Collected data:
********************
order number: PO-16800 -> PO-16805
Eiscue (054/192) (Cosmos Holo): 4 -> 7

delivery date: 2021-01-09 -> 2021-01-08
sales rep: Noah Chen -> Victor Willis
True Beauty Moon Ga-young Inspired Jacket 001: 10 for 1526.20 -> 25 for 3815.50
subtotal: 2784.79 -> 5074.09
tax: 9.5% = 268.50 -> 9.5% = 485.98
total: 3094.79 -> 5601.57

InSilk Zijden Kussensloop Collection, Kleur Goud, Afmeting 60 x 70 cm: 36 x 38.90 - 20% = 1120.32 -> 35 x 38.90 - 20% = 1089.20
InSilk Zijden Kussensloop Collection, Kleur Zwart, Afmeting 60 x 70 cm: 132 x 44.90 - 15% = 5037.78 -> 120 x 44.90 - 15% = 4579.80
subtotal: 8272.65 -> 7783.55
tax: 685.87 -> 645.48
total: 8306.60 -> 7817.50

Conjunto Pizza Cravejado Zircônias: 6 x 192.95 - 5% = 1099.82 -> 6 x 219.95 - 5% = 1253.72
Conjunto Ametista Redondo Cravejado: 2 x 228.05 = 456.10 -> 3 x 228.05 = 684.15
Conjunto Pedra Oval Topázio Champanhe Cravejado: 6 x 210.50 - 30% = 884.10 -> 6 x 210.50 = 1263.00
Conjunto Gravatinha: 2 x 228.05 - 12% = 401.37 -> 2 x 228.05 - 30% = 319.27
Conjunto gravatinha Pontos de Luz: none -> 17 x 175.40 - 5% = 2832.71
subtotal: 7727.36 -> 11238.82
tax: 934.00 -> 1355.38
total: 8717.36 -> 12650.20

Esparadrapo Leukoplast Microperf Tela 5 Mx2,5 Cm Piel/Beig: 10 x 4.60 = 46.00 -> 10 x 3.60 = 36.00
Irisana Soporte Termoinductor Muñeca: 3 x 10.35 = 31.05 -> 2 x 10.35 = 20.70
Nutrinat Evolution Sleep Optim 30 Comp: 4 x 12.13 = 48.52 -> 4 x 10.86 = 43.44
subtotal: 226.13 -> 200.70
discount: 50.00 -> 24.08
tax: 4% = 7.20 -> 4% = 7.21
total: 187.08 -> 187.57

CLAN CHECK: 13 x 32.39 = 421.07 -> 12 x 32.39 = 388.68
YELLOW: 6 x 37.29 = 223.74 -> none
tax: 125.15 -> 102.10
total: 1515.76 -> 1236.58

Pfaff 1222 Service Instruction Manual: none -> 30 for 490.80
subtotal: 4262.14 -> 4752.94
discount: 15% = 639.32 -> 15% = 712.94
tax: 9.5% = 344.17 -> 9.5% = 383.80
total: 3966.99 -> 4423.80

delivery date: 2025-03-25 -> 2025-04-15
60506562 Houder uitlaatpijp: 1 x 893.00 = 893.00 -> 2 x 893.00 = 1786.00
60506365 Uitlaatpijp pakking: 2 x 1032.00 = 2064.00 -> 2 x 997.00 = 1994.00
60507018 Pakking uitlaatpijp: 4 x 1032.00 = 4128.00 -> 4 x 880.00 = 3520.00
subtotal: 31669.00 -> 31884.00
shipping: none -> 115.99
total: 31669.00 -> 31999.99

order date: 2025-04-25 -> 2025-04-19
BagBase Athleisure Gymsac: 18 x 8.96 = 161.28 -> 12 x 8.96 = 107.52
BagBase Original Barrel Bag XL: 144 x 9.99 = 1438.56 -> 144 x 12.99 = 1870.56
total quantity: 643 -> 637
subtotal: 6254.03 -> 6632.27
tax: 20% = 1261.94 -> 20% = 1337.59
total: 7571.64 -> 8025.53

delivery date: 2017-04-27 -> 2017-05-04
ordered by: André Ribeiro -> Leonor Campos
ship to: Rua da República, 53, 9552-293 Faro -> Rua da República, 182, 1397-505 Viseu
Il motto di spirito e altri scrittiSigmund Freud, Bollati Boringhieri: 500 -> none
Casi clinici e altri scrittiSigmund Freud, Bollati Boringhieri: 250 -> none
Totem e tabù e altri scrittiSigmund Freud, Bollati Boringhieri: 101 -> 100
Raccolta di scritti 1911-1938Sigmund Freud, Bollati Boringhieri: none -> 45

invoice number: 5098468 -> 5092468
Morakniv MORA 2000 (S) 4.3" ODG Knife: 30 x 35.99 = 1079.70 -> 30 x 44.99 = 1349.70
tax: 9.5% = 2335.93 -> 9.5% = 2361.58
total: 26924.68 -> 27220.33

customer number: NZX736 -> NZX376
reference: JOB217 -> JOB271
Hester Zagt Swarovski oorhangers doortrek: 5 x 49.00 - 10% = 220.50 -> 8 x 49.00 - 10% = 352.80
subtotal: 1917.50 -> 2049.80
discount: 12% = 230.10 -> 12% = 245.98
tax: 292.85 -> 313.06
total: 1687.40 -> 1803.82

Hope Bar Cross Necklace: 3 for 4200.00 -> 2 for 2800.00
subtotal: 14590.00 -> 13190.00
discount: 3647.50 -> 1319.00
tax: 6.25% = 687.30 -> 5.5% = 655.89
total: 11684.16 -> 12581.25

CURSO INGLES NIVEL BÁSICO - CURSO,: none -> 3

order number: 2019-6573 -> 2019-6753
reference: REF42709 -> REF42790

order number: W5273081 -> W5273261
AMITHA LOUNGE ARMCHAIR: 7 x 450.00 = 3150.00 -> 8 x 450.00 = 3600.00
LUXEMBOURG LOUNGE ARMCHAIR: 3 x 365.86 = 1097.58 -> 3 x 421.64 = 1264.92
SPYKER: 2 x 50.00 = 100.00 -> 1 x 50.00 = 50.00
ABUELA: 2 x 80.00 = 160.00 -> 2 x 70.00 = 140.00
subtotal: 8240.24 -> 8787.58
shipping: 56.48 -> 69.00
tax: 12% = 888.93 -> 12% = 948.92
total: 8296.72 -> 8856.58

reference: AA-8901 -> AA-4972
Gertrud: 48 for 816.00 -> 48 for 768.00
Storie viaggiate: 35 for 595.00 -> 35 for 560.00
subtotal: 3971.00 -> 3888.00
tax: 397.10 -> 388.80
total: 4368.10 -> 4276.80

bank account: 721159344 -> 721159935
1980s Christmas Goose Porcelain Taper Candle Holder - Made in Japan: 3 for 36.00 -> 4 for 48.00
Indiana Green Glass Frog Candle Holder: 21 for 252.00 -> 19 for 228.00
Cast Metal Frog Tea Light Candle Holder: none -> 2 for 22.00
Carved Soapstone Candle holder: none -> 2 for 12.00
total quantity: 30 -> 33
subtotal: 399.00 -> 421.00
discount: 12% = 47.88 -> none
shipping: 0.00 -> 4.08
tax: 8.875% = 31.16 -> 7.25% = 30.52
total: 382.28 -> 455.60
********************
**TASK DESCRIPTION:**
Write out the records exactly, starting at the first line and stopping after the line that contains "total: 8306.60 -> 7817.50".

**YOUR SOLUTION:**
order number: PO-16800 -> PO-16805
Eiscue (054/192) (Cosmos Holo): 4 -> 7

delivery date: 2021-01-09 -> 2021-01-08
sales rep: Noah Chen -> Victor Willis
True Beauty Moon Ga-young Inspired Jacket 001: 10 for 1526.20 -> 25 for 3815.50
subtotal: 2784.79 -> 5074.09
tax: 9.5% = 268.50 -> 9.5% = 485.98
total: 3094.79 -> 5601.57

InSilk Zijden Kussensloop Collection, Kleur Goud, Afmeting 60 x 70 cm: 36 x 38.90 - 20% = 1120.32 -> 35 x 38.90 - 20% = 1089.20
InSilk Zijden Kussensloop Collection, Kleur Zwart, Afmeting 60 x 70 cm: 132 x 44.90 - 15% = 5037.78 -> 120 x 44.90 - 15% = 4579.80
subtotal: 8272.65 -> 7783.55
tax: 685.87 -> 645.48
total: 8306.60 -> 7817.50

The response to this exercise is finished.